» YOUR GOAL: Only lines with the word "discount" are needed; collect each of them from the listing below.

» AVAILABLE DATA:
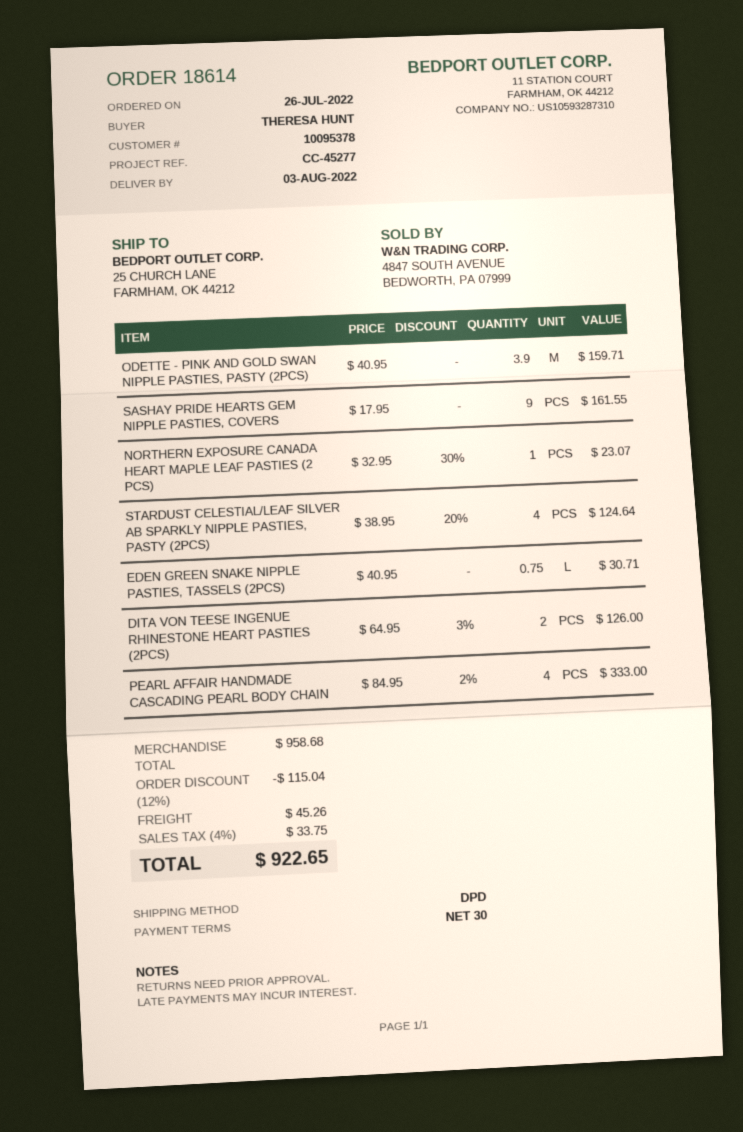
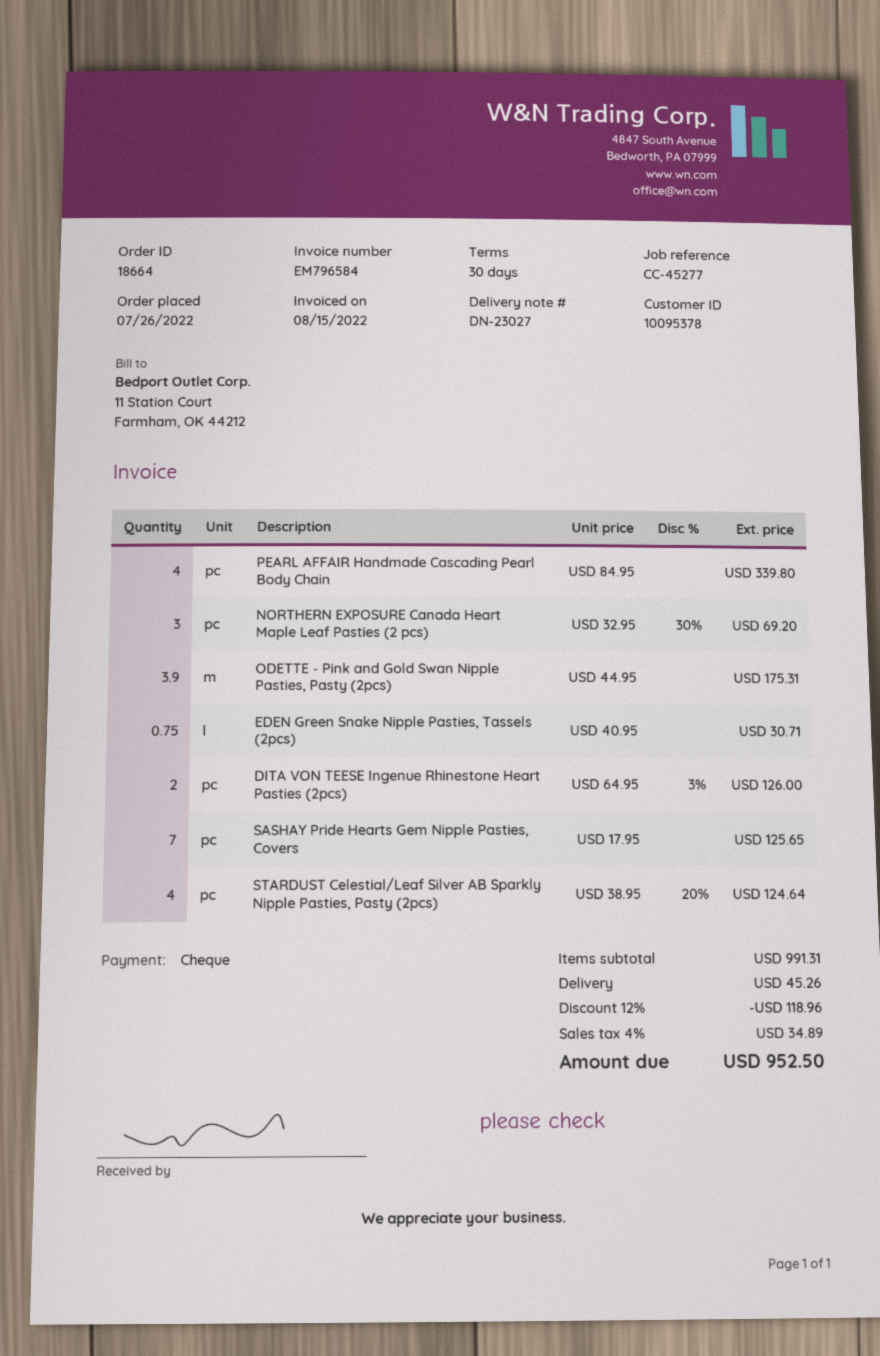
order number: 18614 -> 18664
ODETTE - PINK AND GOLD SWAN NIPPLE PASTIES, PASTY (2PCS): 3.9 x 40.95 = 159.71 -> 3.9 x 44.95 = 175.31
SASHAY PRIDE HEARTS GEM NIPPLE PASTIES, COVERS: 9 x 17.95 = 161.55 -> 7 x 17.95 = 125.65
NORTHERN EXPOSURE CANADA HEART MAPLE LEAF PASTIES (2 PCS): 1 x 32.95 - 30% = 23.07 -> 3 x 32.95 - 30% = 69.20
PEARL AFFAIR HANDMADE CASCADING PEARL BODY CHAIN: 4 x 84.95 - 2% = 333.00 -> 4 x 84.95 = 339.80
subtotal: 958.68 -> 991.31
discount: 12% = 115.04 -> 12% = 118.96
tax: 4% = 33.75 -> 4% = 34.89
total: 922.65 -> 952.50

--

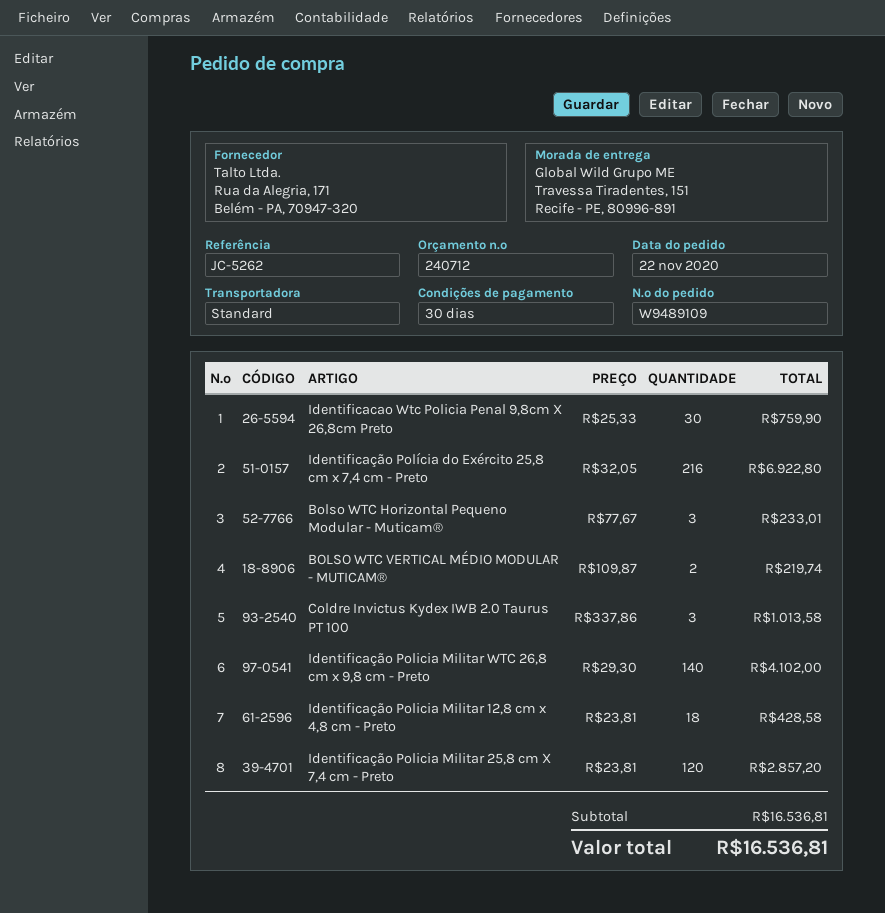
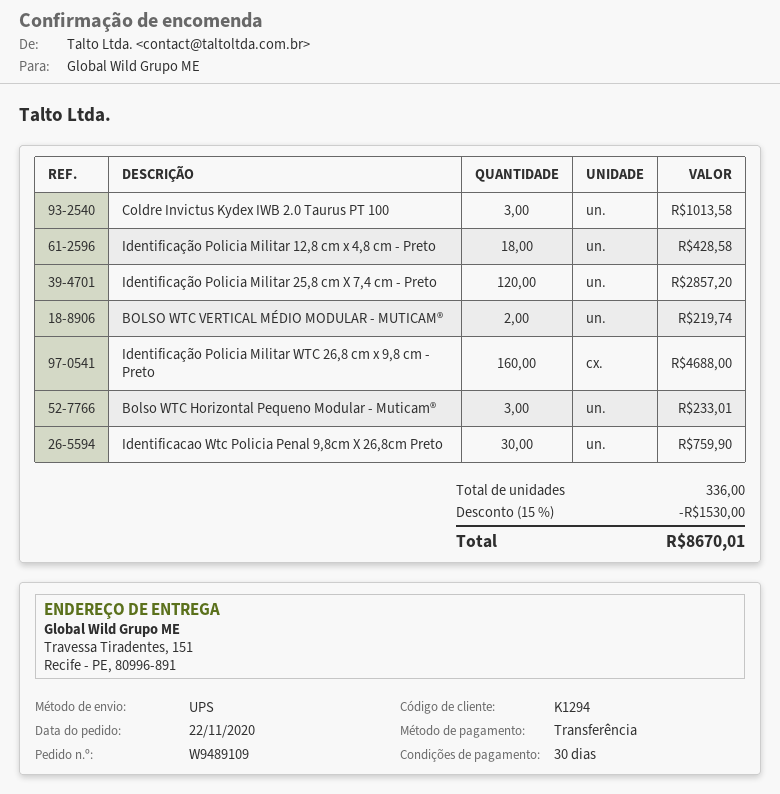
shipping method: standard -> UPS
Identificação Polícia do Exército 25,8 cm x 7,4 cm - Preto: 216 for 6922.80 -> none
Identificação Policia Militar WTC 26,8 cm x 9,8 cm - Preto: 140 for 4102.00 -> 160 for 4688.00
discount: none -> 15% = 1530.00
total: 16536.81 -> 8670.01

» WRITTEN ANSWER:
discount: 12% = 115.04 -> 12% = 118.96
discount: none -> 15% = 1530.00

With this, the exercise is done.